10.6. Reaction: Nitration
It is possible to change a hydrogen (H) into a nitro group (NO2) on an aromatic ring (Scheme 10.6). This is often referred to as nitration.
Scheme 10.6 – Generalized Reaction Equation for Nitration of an Aromatic Ring.
10.6.1. Catalyst Requirements
Directly using nitric acid (HNO3) will not result in nitration without a catalyst. The catalyst used is sulfuric acid (H2SO4) which always comes contaminated with a small amount of water (H2O).
The overall mechanism for this reaction has the same two main steps but has additional activation steps (Scheme 10.7). The sufuric acid reacts with water to form hydronium (not shown). This is the active catalyst. First, the electrophile (HNO3) gets activated by the catalyst. It then ejects water and forms a nitronium ion (NO2+). This greatly increases its electrophilicity.
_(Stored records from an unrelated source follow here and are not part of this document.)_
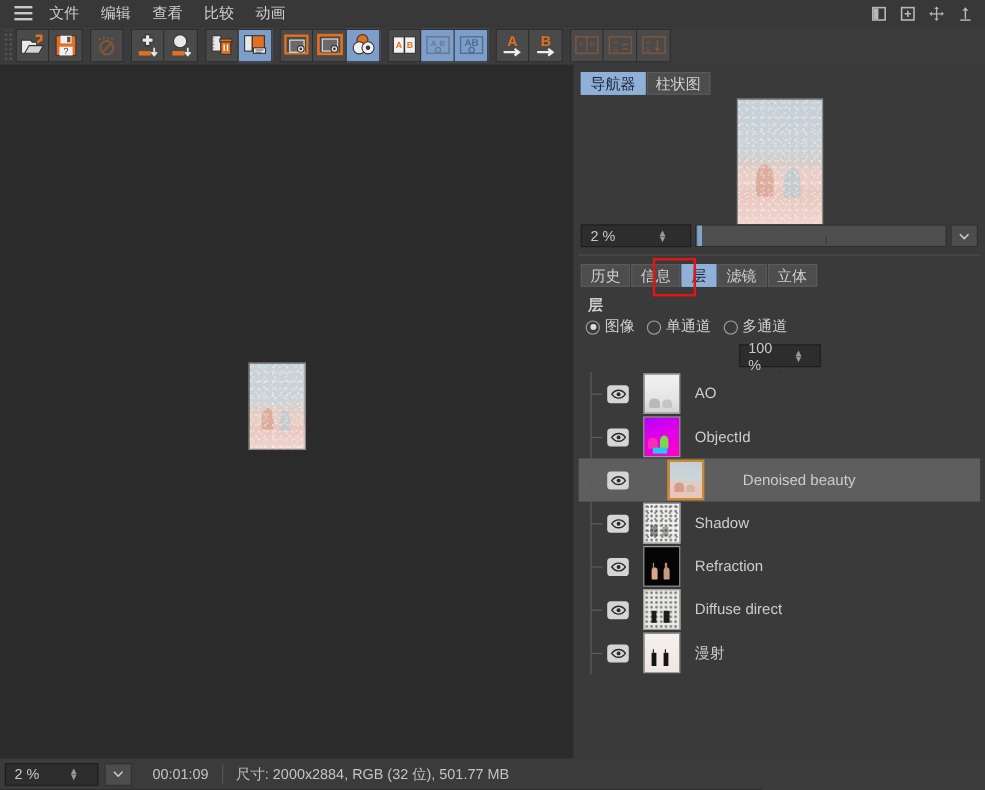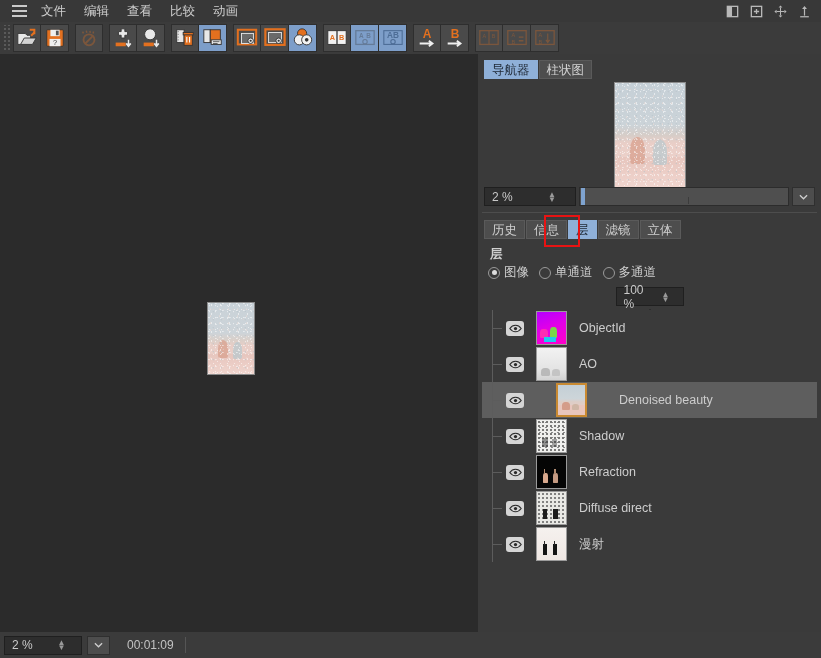--- a/index.html
+++ b/index.html
@@ -528,44 +528,44 @@
           <div class="tree">
               <span class="v"></span>
               <span class="h"></span>
             </div>
           <div class="eye">
             <svg width="13" height="9" viewBox="0 0 16 10">
               <path d="M1 5s2.8-4 7-4 7 4 7 4-2.8 4-7 4-7-4-7-4z" fill="none" stroke="#2a2a2a" stroke-width="1.4"></path>
               <circle cx="8" cy="5" r="2" fill="#2a2a2a"></circle>
             </svg>
           </div>
-          <div class="thumb" style="background:linear-gradient(160deg,#b400ff 0%,#e000e8 45%,#ff00c8 100%);">
-            <div style="position:absolute;left:12%;top:52%;width:26%;height:30%;border-radius:40% 40% 12% 12%;background:#ff2bb5;"></div>
-            <div style="position:absolute;left:44%;top:48%;width:26%;height:34%;border-radius:40% 40% 12% 12%;background:#7bd64a;"></div>
-            <div style="position:absolute;left:24%;top:78%;width:40%;height:16%;background:#20c9f0;"></div>
-          </div>
-          <div class="laylabel">ObjectId</div>
+          <div class="thumb" style="background:linear-gradient(to bottom,#f2f2f2,#e3e3e3 70%,#d2d2d2 100%);">
+            <div style="position:absolute;left:14%;top:62%;width:30%;height:26%;border-radius:45% 45% 14% 14%;background:#b9b9b9;"></div>
+            <div style="position:absolute;left:50%;top:66%;width:28%;height:22%;border-radius:45% 45% 14% 14%;background:#c4c4c4;"></div>
+          </div>
+          <div class="laylabel">AO</div>
         </div>
 
         <div class="layrow">
           <div class="tree">
               <span class="v"></span>
               <span class="h"></span>
             </div>
           <div class="eye">
             <svg width="13" height="9" viewBox="0 0 16 10">
               <path d="M1 5s2.8-4 7-4 7 4 7 4-2.8 4-7 4-7-4-7-4z" fill="none" stroke="#2a2a2a" stroke-width="1.4"></path>
               <circle cx="8" cy="5" r="2" fill="#2a2a2a"></circle>
             </svg>
           </div>
-          <div class="thumb" style="background:linear-gradient(to bottom,#f2f2f2,#e3e3e3 70%,#d2d2d2 100%);">
-            <div style="position:absolute;left:14%;top:62%;width:30%;height:26%;border-radius:45% 45% 14% 14%;background:#b9b9b9;"></div>
-            <div style="position:absolute;left:50%;top:66%;width:28%;height:22%;border-radius:45% 45% 14% 14%;background:#c4c4c4;"></div>
-          </div>
-          <div class="laylabel">AO</div>
+          <div class="thumb" style="background:linear-gradient(160deg,#b400ff 0%,#e000e8 45%,#ff00c8 100%);">
+            <div style="position:absolute;left:12%;top:52%;width:26%;height:30%;border-radius:40% 40% 12% 12%;background:#ff2bb5;"></div>
+            <div style="position:absolute;left:44%;top:48%;width:26%;height:34%;border-radius:40% 40% 12% 12%;background:#7bd64a;"></div>
+            <div style="position:absolute;left:24%;top:78%;width:40%;height:16%;background:#20c9f0;"></div>
+          </div>
+          <div class="laylabel">ObjectId</div>
         </div>
 
         <div class="layrow sel">
           <div class="tree">
               <span class="v"></span>
               <span class="h"></span>
             </div>
           <div class="eye">
             <svg width="13" height="9" viewBox="0 0 16 10">
               <path d="M1 5s2.8-4 7-4 7 4 7 4-2.8 4-7 4-7-4-7-4z" fill="none" stroke="#2a2a2a" stroke-width="1.4"></path>
@@ -670,15 +670,16 @@
       <span>2 %</span>
       <span class="arrows">▲<br>▼</span>
     </div>
     <div class="dropbtn">
       <svg width="9" height="6" viewBox="0 0 10 6">
         <path d="M1 1l4 4 4-4" fill="none" stroke="#cfcfcf" stroke-width="1.4"></path>
       </svg>
     </div>
     <div class="txt" style="margin-left:12px;text-align:center;">00:01:09</div>
     <div class="vline"></div>
+    <div class="txt">尺寸: 2000x2884, RGB (32 位), 501.77 MB</div>
   </div>
 
 </div>
 
 </body></html>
Then, a π bond from the aromatic ring (nucleophile) attacks the nitronium (activated electrophile). This creates a new C-N bond and a carbocation. Finally, water (nucleophile/base) removes the original hydrogen (electrophile/acid), which regenerates aromaticity and the catalyst. Some texts show the sulfuric acid directly reacting with the nitric acid to form the nitronium. Since water is present, this is unlikely to be accurate.
Scheme 10.7 – Reaction Mechanism for Acid-Catalyzed Nitration of Benzene.